Segment Start: EXTRACTED MATERIAL
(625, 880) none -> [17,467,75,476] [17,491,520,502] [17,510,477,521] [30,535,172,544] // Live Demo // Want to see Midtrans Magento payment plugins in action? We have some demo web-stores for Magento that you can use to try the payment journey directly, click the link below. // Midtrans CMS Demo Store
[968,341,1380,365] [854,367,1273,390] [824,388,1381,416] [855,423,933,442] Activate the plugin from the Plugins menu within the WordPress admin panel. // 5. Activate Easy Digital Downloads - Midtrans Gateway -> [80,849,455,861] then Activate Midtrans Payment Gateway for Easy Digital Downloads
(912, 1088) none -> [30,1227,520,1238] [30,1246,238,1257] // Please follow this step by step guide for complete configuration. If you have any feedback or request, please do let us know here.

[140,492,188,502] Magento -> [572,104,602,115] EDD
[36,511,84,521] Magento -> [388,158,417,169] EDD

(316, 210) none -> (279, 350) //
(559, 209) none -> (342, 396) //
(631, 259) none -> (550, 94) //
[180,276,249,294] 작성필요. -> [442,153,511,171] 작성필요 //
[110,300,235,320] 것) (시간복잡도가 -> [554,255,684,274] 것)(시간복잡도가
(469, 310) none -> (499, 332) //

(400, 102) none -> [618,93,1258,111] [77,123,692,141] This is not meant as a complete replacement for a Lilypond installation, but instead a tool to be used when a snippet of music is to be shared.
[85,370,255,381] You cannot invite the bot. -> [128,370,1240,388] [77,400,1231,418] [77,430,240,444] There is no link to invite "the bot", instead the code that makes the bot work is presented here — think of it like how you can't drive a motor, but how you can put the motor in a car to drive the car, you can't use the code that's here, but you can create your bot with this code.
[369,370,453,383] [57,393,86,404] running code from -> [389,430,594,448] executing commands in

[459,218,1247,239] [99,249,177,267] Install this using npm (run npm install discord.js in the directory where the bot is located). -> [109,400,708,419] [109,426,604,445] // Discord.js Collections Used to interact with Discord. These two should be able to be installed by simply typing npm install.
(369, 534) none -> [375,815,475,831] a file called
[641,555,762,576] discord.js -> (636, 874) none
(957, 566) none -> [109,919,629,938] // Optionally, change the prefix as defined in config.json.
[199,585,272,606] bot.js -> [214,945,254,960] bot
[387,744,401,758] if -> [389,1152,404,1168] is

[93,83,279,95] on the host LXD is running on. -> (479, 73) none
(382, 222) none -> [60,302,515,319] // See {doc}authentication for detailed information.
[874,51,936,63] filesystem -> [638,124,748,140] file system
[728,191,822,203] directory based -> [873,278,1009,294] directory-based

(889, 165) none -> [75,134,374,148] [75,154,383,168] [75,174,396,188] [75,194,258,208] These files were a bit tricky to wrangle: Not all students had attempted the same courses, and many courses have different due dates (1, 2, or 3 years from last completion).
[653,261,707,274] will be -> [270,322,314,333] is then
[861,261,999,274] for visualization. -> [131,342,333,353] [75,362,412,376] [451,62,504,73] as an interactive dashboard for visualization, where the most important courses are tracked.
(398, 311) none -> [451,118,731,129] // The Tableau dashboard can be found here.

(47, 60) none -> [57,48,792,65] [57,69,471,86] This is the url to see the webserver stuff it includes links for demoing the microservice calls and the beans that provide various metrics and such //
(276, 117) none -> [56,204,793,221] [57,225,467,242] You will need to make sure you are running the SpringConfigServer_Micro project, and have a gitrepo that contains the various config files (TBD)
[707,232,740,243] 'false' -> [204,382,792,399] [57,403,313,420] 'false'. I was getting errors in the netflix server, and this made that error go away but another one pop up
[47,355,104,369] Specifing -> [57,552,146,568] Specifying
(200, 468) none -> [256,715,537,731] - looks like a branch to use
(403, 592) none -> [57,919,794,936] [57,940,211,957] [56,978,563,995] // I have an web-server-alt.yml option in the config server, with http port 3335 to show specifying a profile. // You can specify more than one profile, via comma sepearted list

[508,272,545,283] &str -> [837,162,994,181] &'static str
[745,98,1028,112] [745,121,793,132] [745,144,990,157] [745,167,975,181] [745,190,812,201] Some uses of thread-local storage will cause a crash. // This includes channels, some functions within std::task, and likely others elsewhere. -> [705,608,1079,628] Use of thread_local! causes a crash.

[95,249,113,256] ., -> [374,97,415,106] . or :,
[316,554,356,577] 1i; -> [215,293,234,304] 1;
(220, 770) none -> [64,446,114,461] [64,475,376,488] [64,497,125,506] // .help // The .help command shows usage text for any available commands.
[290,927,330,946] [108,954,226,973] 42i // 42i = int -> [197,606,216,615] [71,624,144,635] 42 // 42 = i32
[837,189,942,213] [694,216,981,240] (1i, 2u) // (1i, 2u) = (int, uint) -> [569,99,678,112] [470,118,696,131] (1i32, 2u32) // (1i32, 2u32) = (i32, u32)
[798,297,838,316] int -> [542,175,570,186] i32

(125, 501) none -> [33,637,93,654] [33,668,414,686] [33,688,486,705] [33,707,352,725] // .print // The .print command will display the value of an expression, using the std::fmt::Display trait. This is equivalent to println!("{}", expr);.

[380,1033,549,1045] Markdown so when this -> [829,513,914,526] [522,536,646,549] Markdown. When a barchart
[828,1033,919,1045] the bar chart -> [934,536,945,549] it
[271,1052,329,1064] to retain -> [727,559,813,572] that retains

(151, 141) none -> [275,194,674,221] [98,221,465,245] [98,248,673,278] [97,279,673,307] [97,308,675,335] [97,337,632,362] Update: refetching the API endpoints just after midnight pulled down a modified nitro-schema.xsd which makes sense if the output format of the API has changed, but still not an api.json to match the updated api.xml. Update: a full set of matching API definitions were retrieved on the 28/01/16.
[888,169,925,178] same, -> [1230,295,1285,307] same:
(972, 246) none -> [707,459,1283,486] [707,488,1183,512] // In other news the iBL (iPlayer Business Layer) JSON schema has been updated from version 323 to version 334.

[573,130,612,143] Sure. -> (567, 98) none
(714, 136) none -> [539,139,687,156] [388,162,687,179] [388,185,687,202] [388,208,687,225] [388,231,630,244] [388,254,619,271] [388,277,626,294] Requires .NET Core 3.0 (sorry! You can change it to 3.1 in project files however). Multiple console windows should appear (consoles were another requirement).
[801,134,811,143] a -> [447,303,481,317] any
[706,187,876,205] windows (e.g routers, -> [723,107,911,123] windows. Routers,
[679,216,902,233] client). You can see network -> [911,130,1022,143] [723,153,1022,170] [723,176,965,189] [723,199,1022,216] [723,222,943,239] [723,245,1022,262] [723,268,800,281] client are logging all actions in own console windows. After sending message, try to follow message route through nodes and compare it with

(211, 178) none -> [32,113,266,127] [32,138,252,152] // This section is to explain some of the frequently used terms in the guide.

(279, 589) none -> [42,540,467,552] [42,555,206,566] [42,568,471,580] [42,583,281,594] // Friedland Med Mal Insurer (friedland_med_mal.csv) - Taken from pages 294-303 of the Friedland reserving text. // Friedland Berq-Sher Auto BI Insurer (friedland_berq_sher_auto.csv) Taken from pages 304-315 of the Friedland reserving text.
Segment End: EXTRACTED MATERIAL
> TASK TO CARRY OUT:
Only the lines above starting at the line that holds "[36,511,84,521] Magento ->" and ending at the line that holds "[728,191,822,203] directory based" are to be repeated, exactly and in full.

> YOUR SOLUTION:
[36,511,84,521] Magento -> [388,158,417,169] EDD

(316, 210) none -> (279, 350) //
(559, 209) none -> (342, 396) //
(631, 259) none -> (550, 94) //
[180,276,249,294] 작성필요. -> [442,153,511,171] 작성필요 //
[110,300,235,320] 것) (시간복잡도가 -> [554,255,684,274] 것)(시간복잡도가
(469, 310) none -> (499, 332) //

(400, 102) none -> [618,93,1258,111] [77,123,692,141] This is not meant as a complete replacement for a Lilypond installation, but instead a tool to be used when a snippet of music is to be shared.
[85,370,255,381] You cannot invite the bot. -> [128,370,1240,388] [77,400,1231,418] [77,430,240,444] There is no link to invite "the bot", instead the code that makes the bot work is presented here — think of it like how you can't drive a motor, but how you can put the motor in a car to drive the car, you can't use the code that's here, but you can create your bot with this code.
[369,370,453,383] [57,393,86,404] running code from -> [389,430,594,448] executing commands in

[459,218,1247,239] [99,249,177,267] Install this using npm (run npm install discord.js in the directory where the bot is located). -> [109,400,708,419] [109,426,604,445] // Discord.js Collections Used to interact with Discord. These two should be able to be installed by simply typing npm install.
(369, 534) none -> [375,815,475,831] a file called
[641,555,762,576] discord.js -> (636, 874) none
(957, 566) none -> [109,919,629,938] // Optionally, change the prefix as defined in config.json.
[199,585,272,606] bot.js -> [214,945,254,960] bot
[387,744,401,758] if -> [389,1152,404,1168] is

[93,83,279,95] on the host LXD is running on. -> (479, 73) none
(382, 222) none -> [60,302,515,319] // See {doc}authentication for detailed information.
[874,51,936,63] filesystem -> [638,124,748,140] file system
[728,191,822,203] directory based -> [873,278,1009,294] directory-based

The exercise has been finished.